[Modification records]
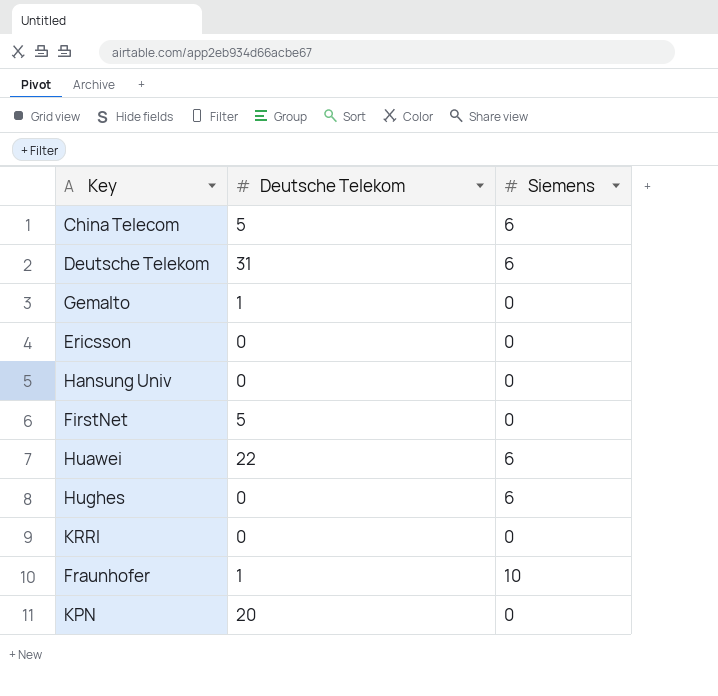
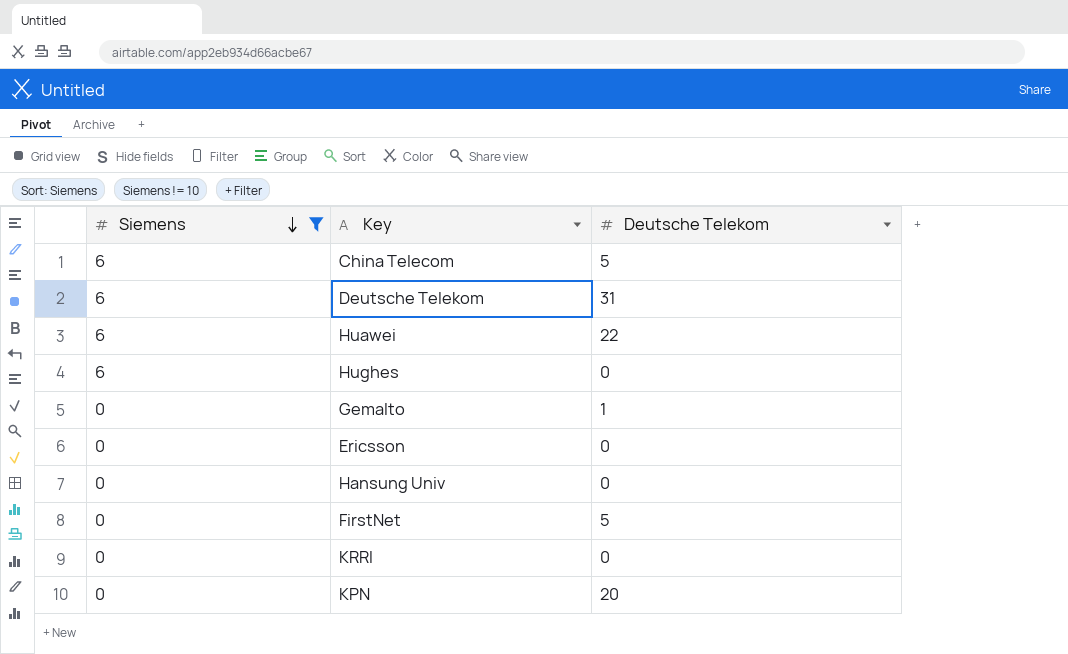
filter: none -> Siemens != 10
row order: none -> Siemens descending
column Siemens | position: 3 -> 1

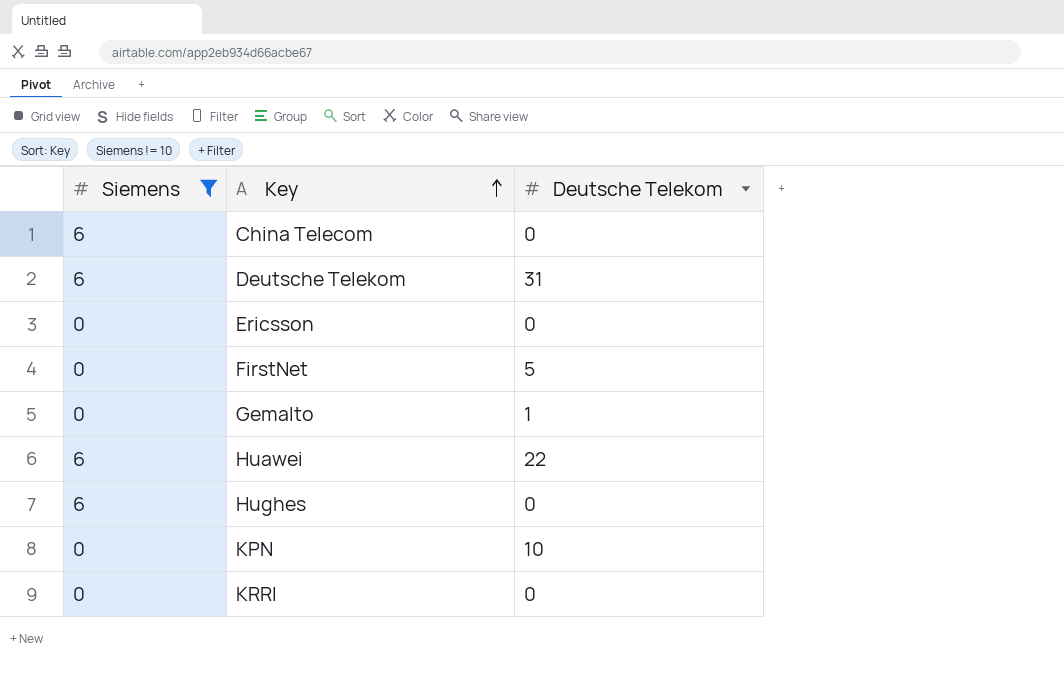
row order: Siemens descending -> Key ascending
row Hansung Univ: 0 | 0 -> none
China Telecom | Deutsche Telekom: 5 -> 0
KPN | Deutsche Telekom: 20 -> 10

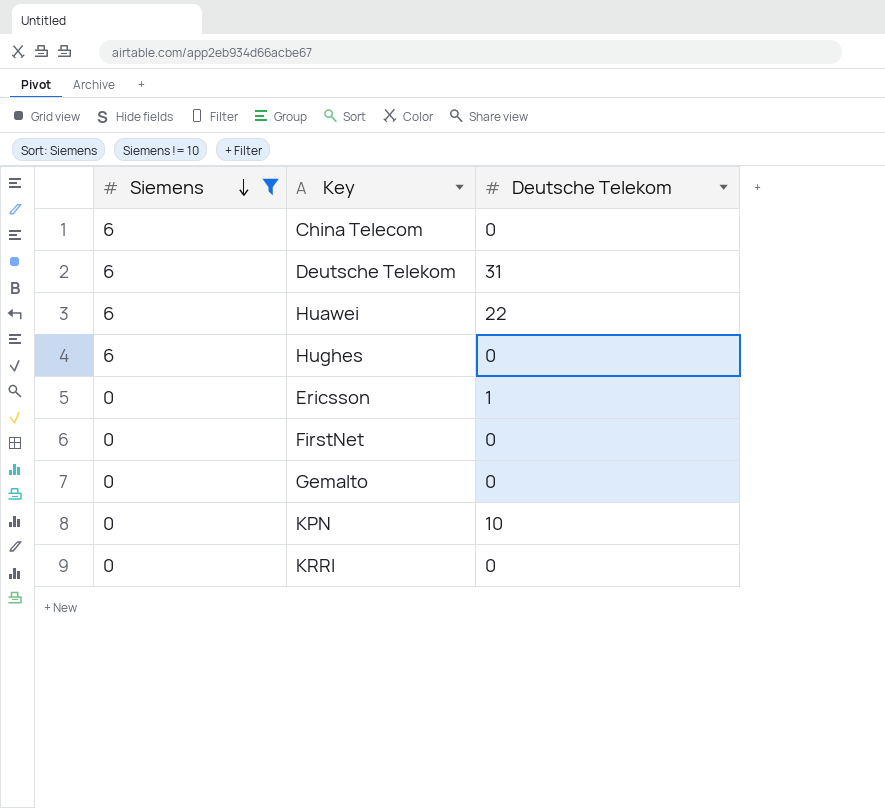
row order: Key ascending -> Siemens descending
Ericsson | Deutsche Telekom: 0 -> 1
FirstNet | Deutsche Telekom: 5 -> 0
Gemalto | Deutsche Telekom: 1 -> 0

» **What the task requires**:
Exactly repeat only the lines from the one with "row order: Siemens" to the closing line above, both included, and omit every picture.

» **Result of this task**:
row order: Siemens descending -> Key ascending
row Hansung Univ: 0 | 0 -> none
China Telecom | Deutsche Telekom: 5 -> 0
KPN | Deutsche Telekom: 20 -> 10

row order: Key ascending -> Siemens descending
Ericsson | Deutsche Telekom: 0 -> 1
FirstNet | Deutsche Telekom: 5 -> 0
Gemalto | Deutsche Telekom: 1 -> 0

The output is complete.